Следующей особенностью героического имиджа, отличающей его от героического образа, служит повышенный динамизм, который объясняется не только динамизмом самих коммуникативных процессов, но и бóльшими возможностями в содержательном изменении, например, в отношениях интенсионала и экстенсионала. Причем именно интенсионал имиджа в бóльшей степени сопряжен (в случаях, когда это действительно имеет место) с героическим статутом как социокультурной составляющей. Когда мы произносим фамилию «Чапаев», имея в виду известного в нашей стране героя Гражданской войны, то имеем дело с экстенсионалом. Все последующие суждения о его личности, поступках и деяниях, оценки, анекдотические двусмысленности образуют интенсионал. Последний и составляет ту область, где разыгрывается «битва» оценок, обычно располагающихся в диапазоне, который можно условно представить как «ангел» – «дьявол». Показателен в этом отношении имидж Сталина. Подчеркнем, поскольку это важно для подлинного понимания существа обсуждаемых нами вопросов, что этот героический образ в массовом сознании существует преимущественно как имидж, то есть не как Сталин, а как «Сталин». То же самое следует сказать и про имидж «Чапаев».

Поскольку имидж создается средствами искусства, литературы, театра, кино, а в последнее время СМИ, играющими в «театре имиджей», несомненно, решающую роль, возникает необходимость изучения ассортимента этих средств. Разумеется, задача эта сугубо профессионально-специфическая, и потому касаться ее мы не будем. Отметим лишь, что в последнее время в нашей стране появились интересные и обстоятельные исследования, раскрывающие закономерности и механизмы манипуляции человеческим сознанием. Среди авторов этих исследований можно назвать Е. Д. Доценко, В. П. Шейнова, Ю. В Щербатых. В их неоднократно переиздававшихся работах четко прослеживается, как древнейшее искусство манипуляции человеческим сознанием и психикой в настоящее время превратилось в подлинную науку, базирующуюся на знании законов социальной и индивидуальной психологии, закономерностей массовой коммуникации.

В подобной ситуации перед общественными науками (историей, социологией, психологией), перед реалистическим искусством, перед публицистикой встает исключительно ответственная задача: отделить «подлинное» от «имиджного». И здесь нельзя пройти мимо факта, чрезвычайного по своему значению: проблема героизма оказывается насквозь политической (или, если вспомнить известные положения В. И. Ленина, партийной), а в более общем плане – идеологической.

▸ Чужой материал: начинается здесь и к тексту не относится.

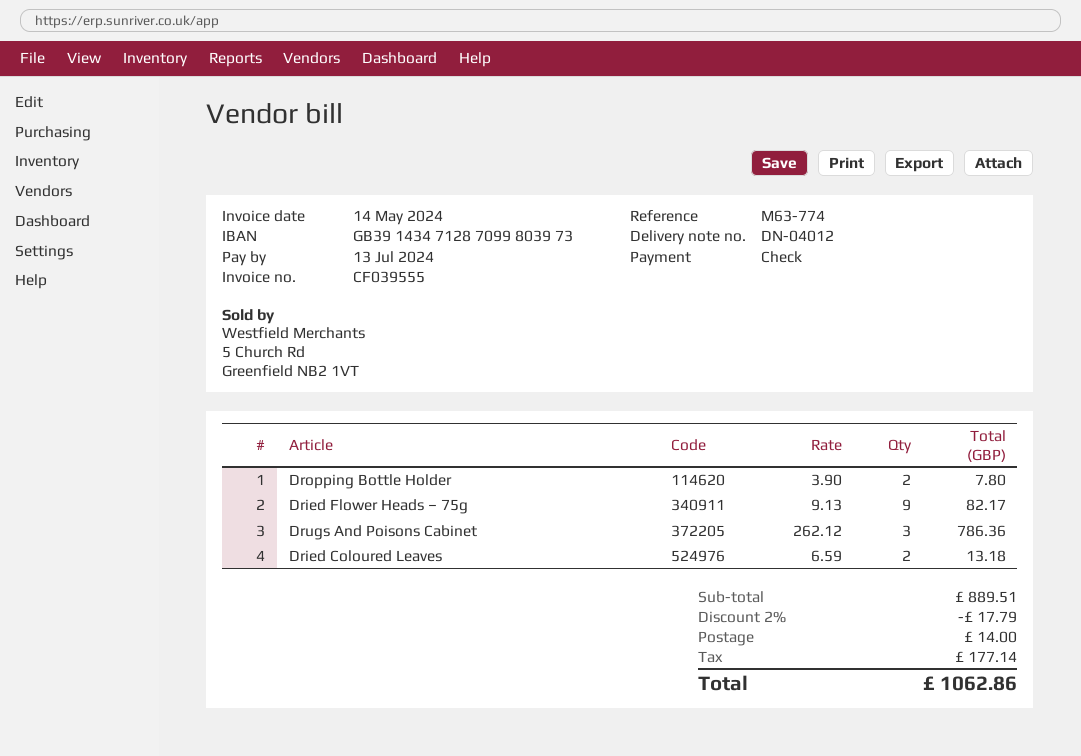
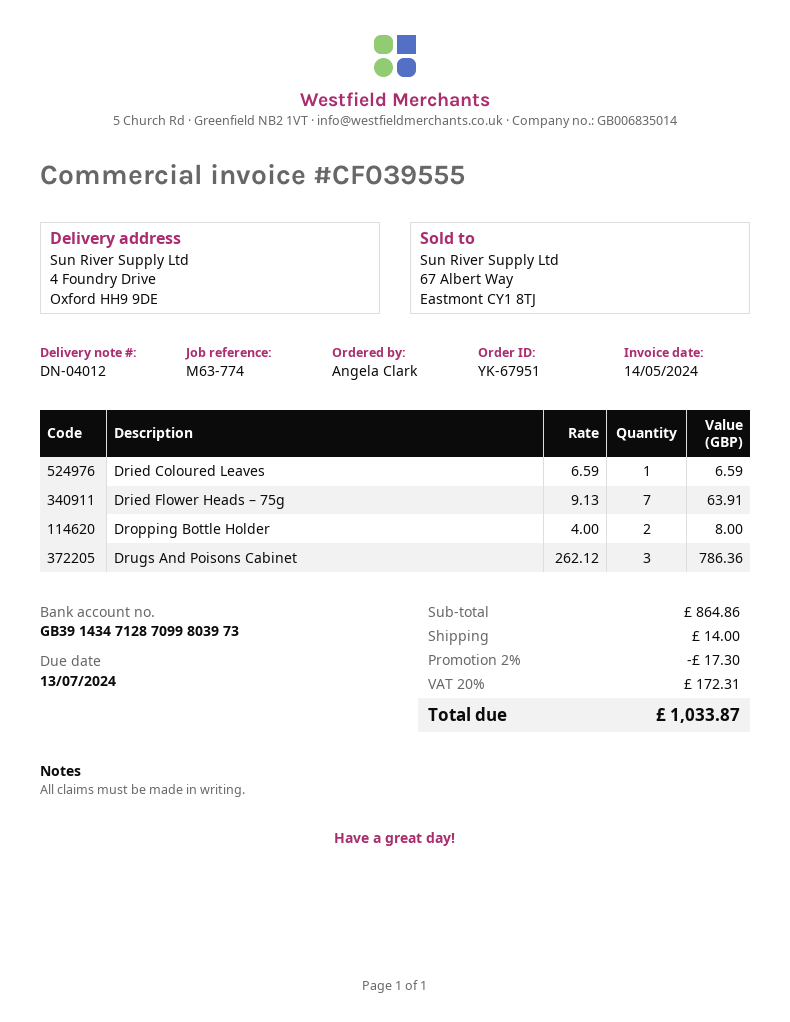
Dropping Bottle Holder: 2 x 3.90 = 7.80 -> 2 x 4.00 = 8.00
Dried Flower Heads – 75g: 9 x 9.13 = 82.17 -> 7 x 9.13 = 63.91
Dried Coloured Leaves: 2 x 6.59 = 13.18 -> 1 x 6.59 = 6.59
subtotal: 889.51 -> 864.86
discount: 2% = 17.79 -> 2% = 17.30
tax: 177.14 -> 172.31
total: 1062.86 -> 1033.87

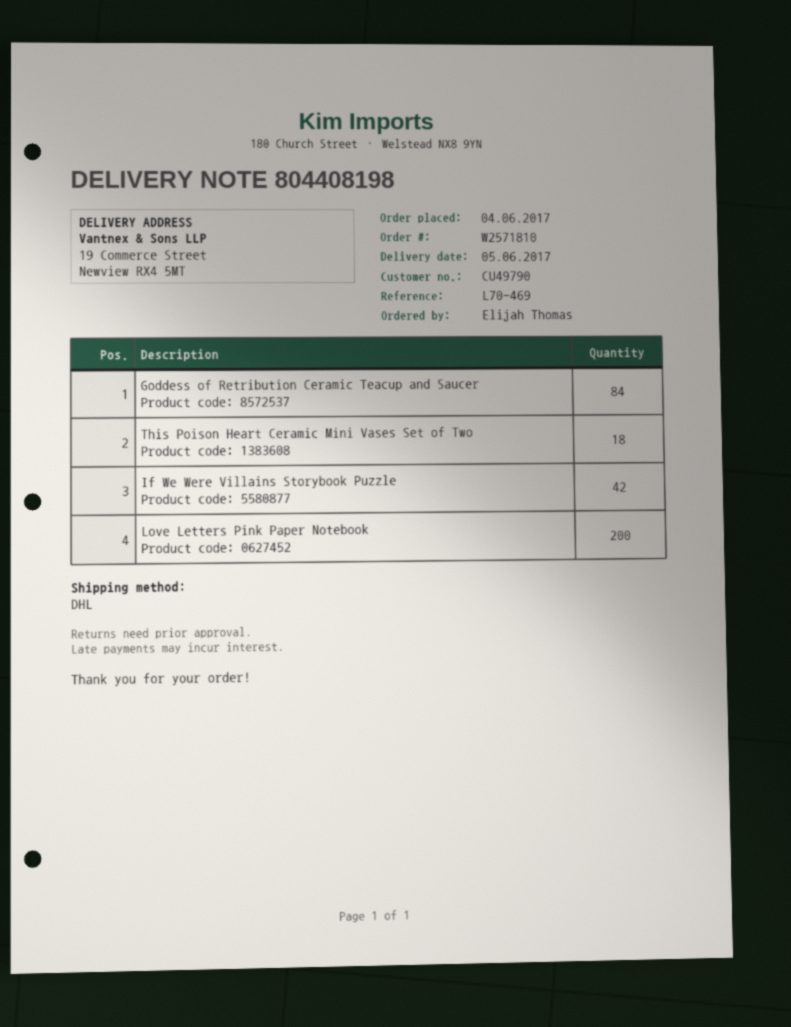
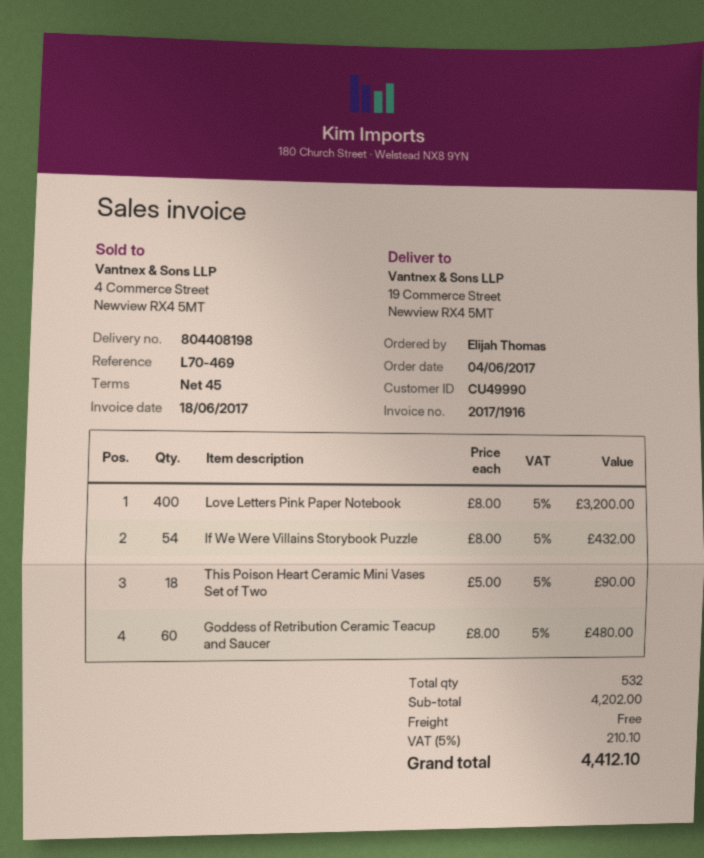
customer number: CU49790 -> CU49990
Goddess of Retribution Ceramic Teacup and Saucer: 84 -> 60
If We Were Villains Storybook Puzzle: 42 -> 54
Love Letters Pink Paper Notebook: 200 -> 400

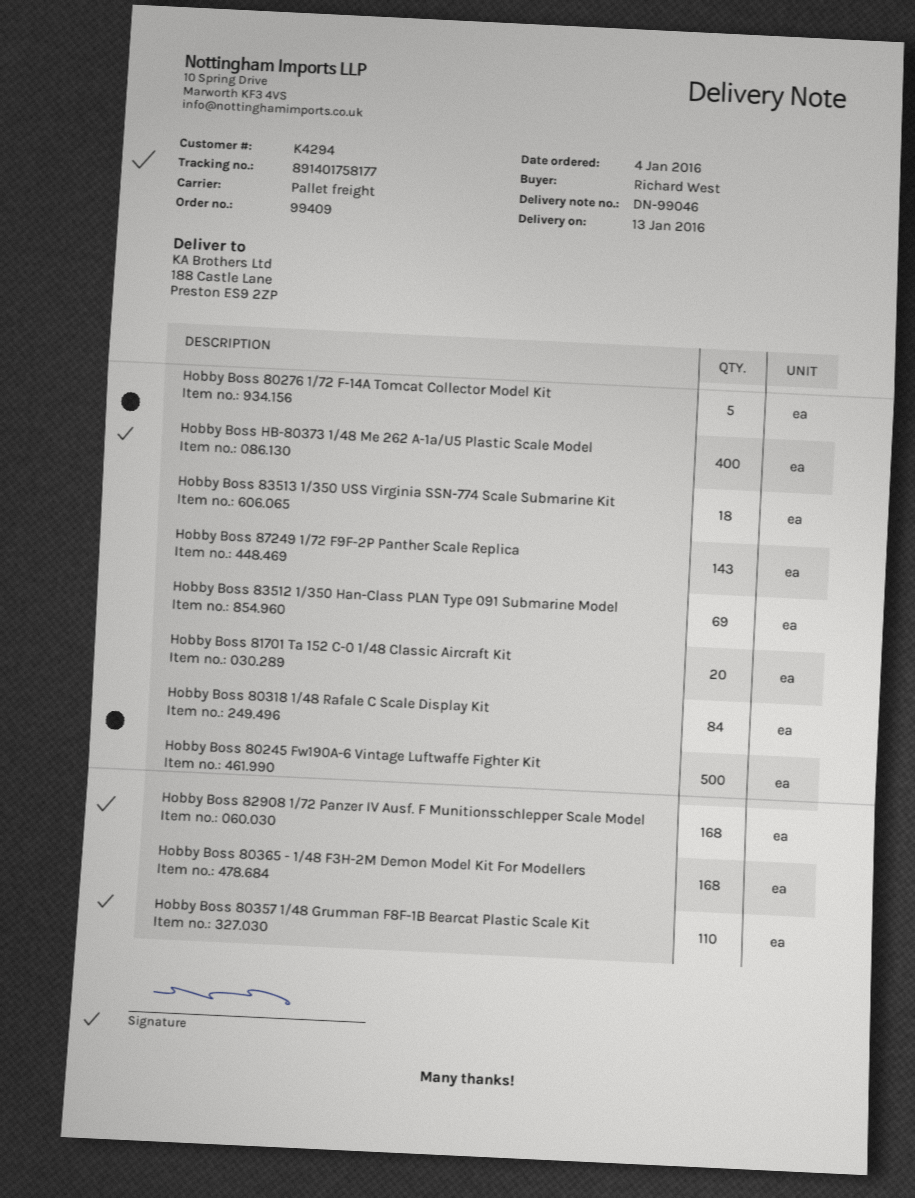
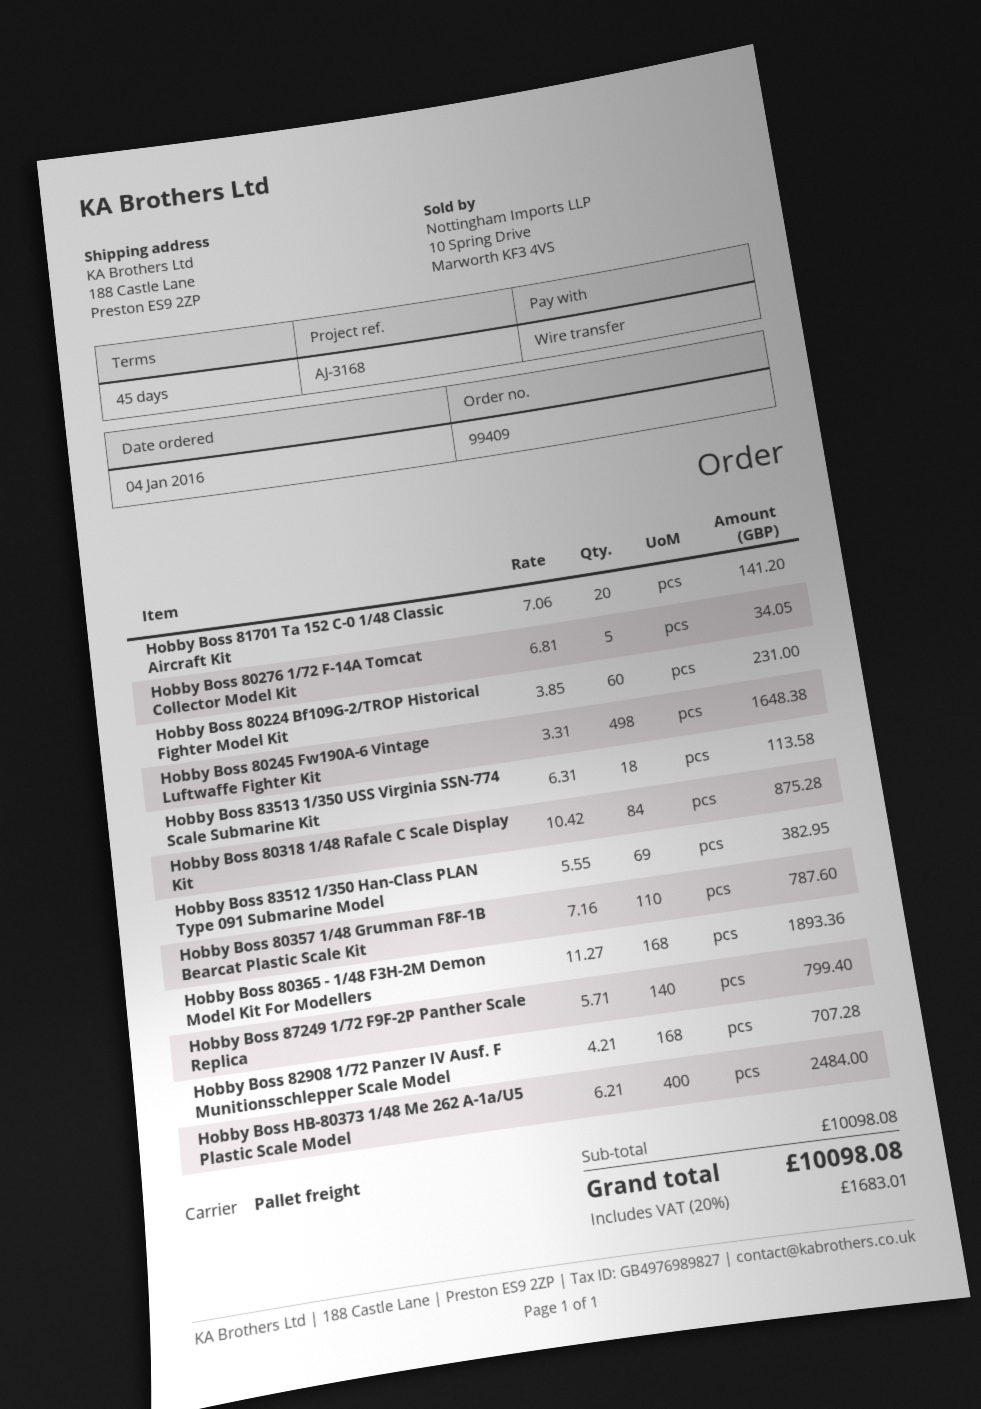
Hobby Boss 87249 1/72 F9F-2P Panther Scale Replica: 143 -> 140
Hobby Boss 80245 Fw190A-6 Vintage Luftwaffe Fighter Kit: 500 -> 498
Hobby Boss 80224 Bf109G-2/TROP Historical Fighter Model Kit: none -> 60

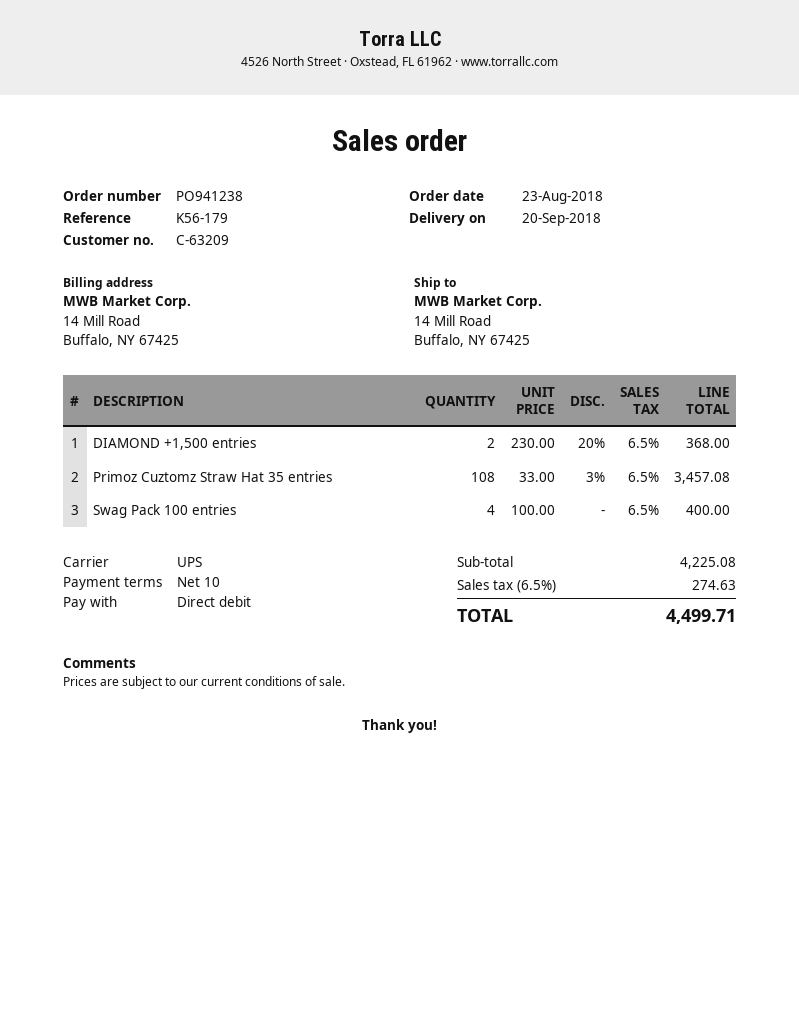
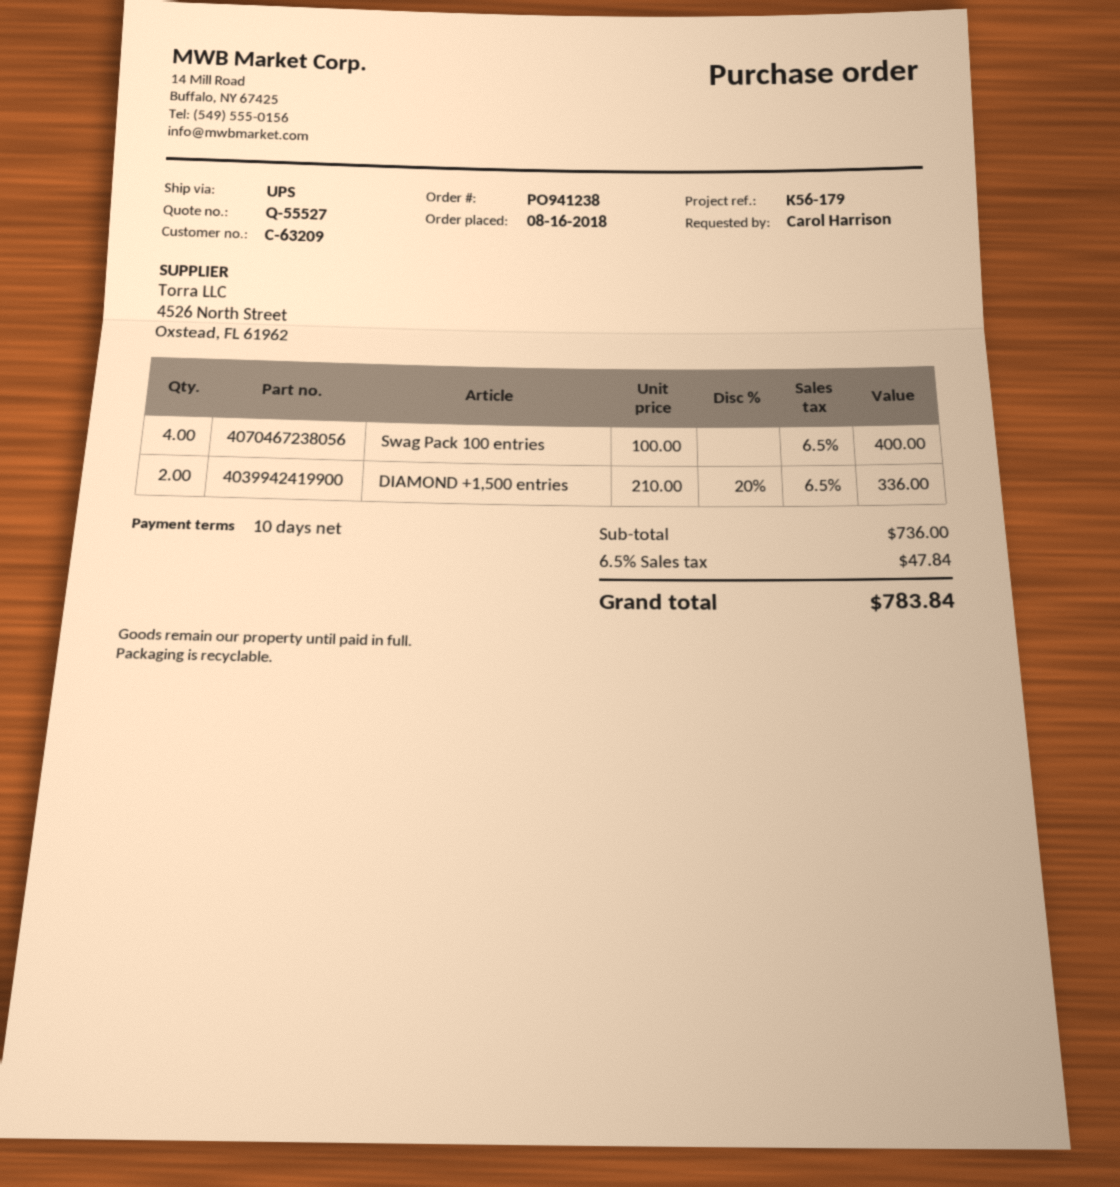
order date: 2018-08-23 -> 2018-08-16
DIAMOND +1,500 entries: 2 x 230.00 - 20% = 368.00 -> 2 x 210.00 - 20% = 336.00
Primoz Cuztomz Straw Hat 35 entries: 108 x 33.00 - 3% = 3457.08 -> none
subtotal: 4225.08 -> 736.00
tax: 6.5% = 274.63 -> 6.5% = 47.84
total: 4499.71 -> 783.84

С древнейших времен понятия героизма, героического являются неотъемлемыми элементами идеологических систем и органично включены в процессы личностной социализации. И то, какие образы героя, героического с точки зрения их подлинности и имиджности превалируют в государственной и религиозной политике, в системе воспитания и образования подрастающих поколений, в конечном счете имеет судьбоносное значение для общества в целом.

Героические типы

Понятие «героический тип» надо отличать от понятия «тип героя», которое является более общим и включает человеческие (социальные, психологические, культурные и пр.) характеристики героя как конкретной личности. Приступая к краткому анализу пока еще далеко не ясного и не разработанного в социологии понятия «героический тип», отметим, что в рамках каждой культурной системы складывается, а затем пребывает более или менее продолжительное время героическая личность, но не в ее индивидуальном бытии, а как обобщение определенных характеристических черт. То есть речь идет опять же о культурном, только на этот раз типическом образе героя.

Науке еще предстоит выяснить культурно-генетические закономерности героических типов, степень и принципы их адекватности культурным системам и прочее. Мы не будем решать эти сложные, требующие специального исследования вопросы, а попробуем для начала составить элементарный реестр героических типов, используя исторические и литературные материалы. Заметим еще, что в поле нашего внимания будут сугубо реальные, а не мифологические, сказочные типы. Именно реальные героические типы в первую очередь интересуют сегодня науку социологию.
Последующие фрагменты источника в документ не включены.